**The records:**
┏━━

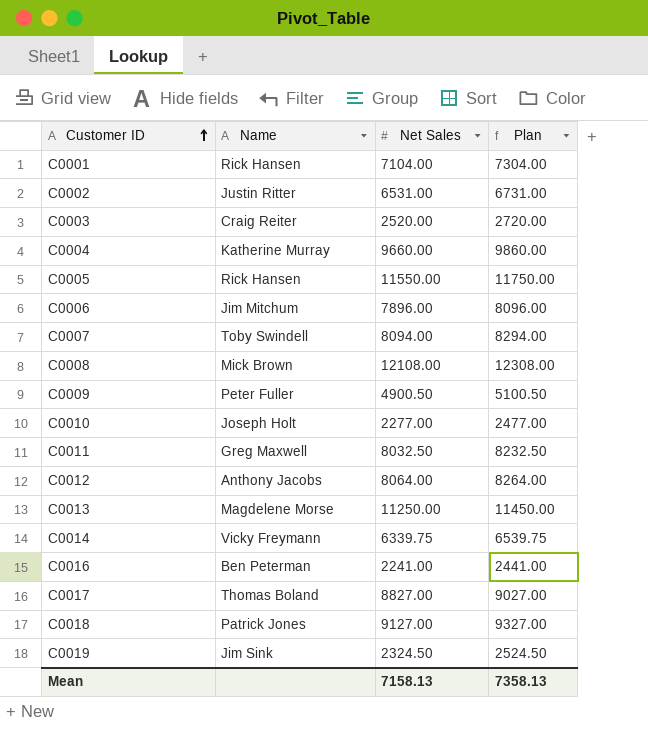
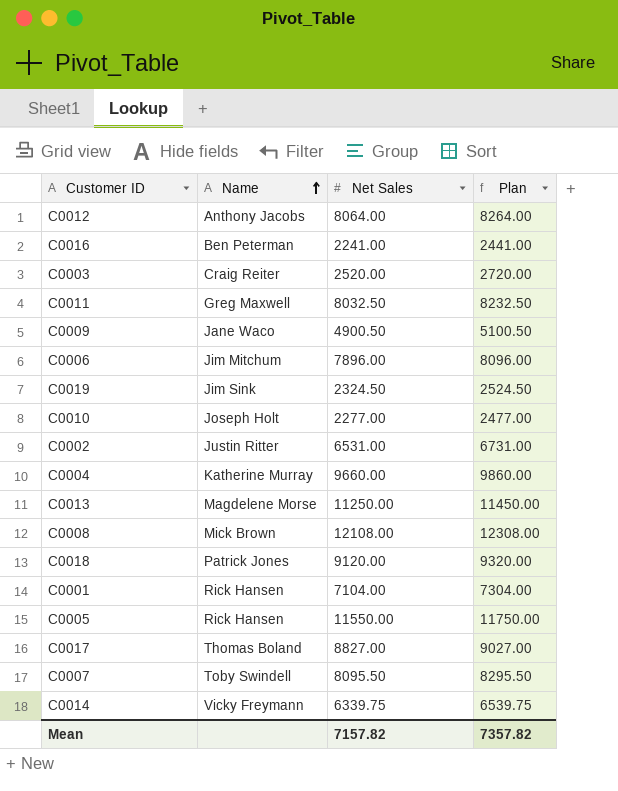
row order: Customer ID ascending -> Name ascending
C0009 | Name: Peter Fuller -> Jane Waco
C0018 | Net Sales: 9127.00 -> 9120.00
C0018 | Plan: 9327.00 -> 9320.00
C0007 | Net Sales: 8094.00 -> 8095.50
C0007 | Plan: 8294.00 -> 8295.50
Mean | Net Sales: 7158.13 -> 7157.82
Mean | Plan: 7358.13 -> 7357.82

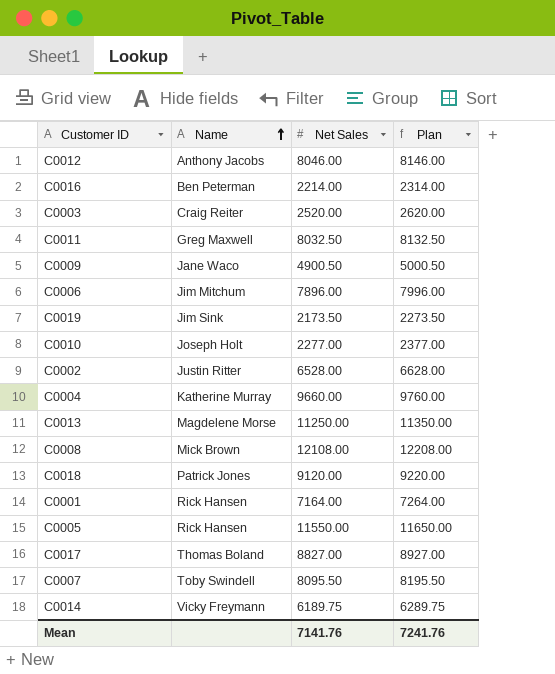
column Plan | formula: [Net Sales] + 200 -> [Net Sales] + 100
C0012 | Net Sales: 8064.00 -> 8046.00
C0016 | Net Sales: 2241.00 -> 2214.00
C0019 | Net Sales: 2324.50 -> 2173.50
C0002 | Net Sales: 6531.00 -> 6528.00
C0001 | Net Sales: 7104.00 -> 7164.00
C0014 | Net Sales: 6339.75 -> 6189.75
Mean | Net Sales: 7157.82 -> 7141.76
Mean | Plan: 7357.82 -> 7241.76

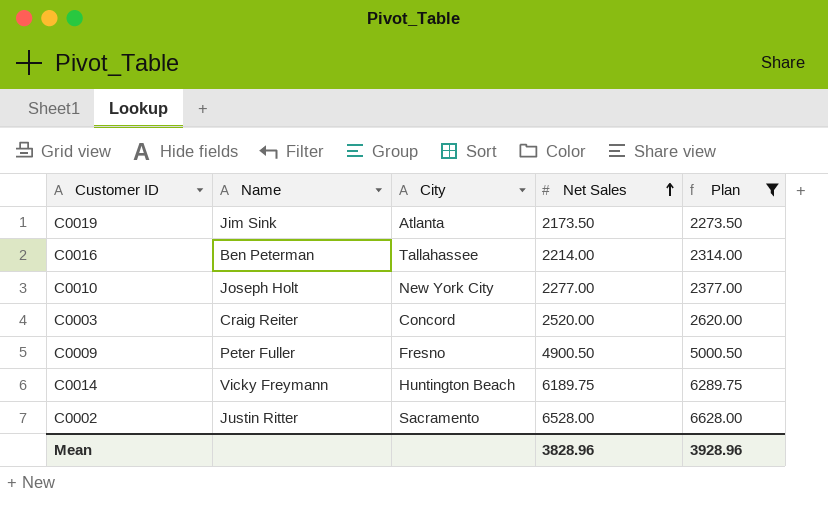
filter: none -> Plan <= 6628.00
row order: Name ascending -> Net Sales ascending
column City | position: none -> 3
C0009 | Name: Jane Waco -> Peter Fuller
Mean | Net Sales: 7141.76 -> 3828.96
Mean | Plan: 7241.76 -> 3928.96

┗━━

**Task description:**
Starting at the line that contains "column City | position: none -> 3", copy every line down to the last line of the records above, exactly as written.

**Output:**
column City | position: none -> 3
C0009 | Name: Jane Waco -> Peter Fuller
Mean | Net Sales: 7141.76 -> 3828.96
Mean | Plan: 7241.76 -> 3928.96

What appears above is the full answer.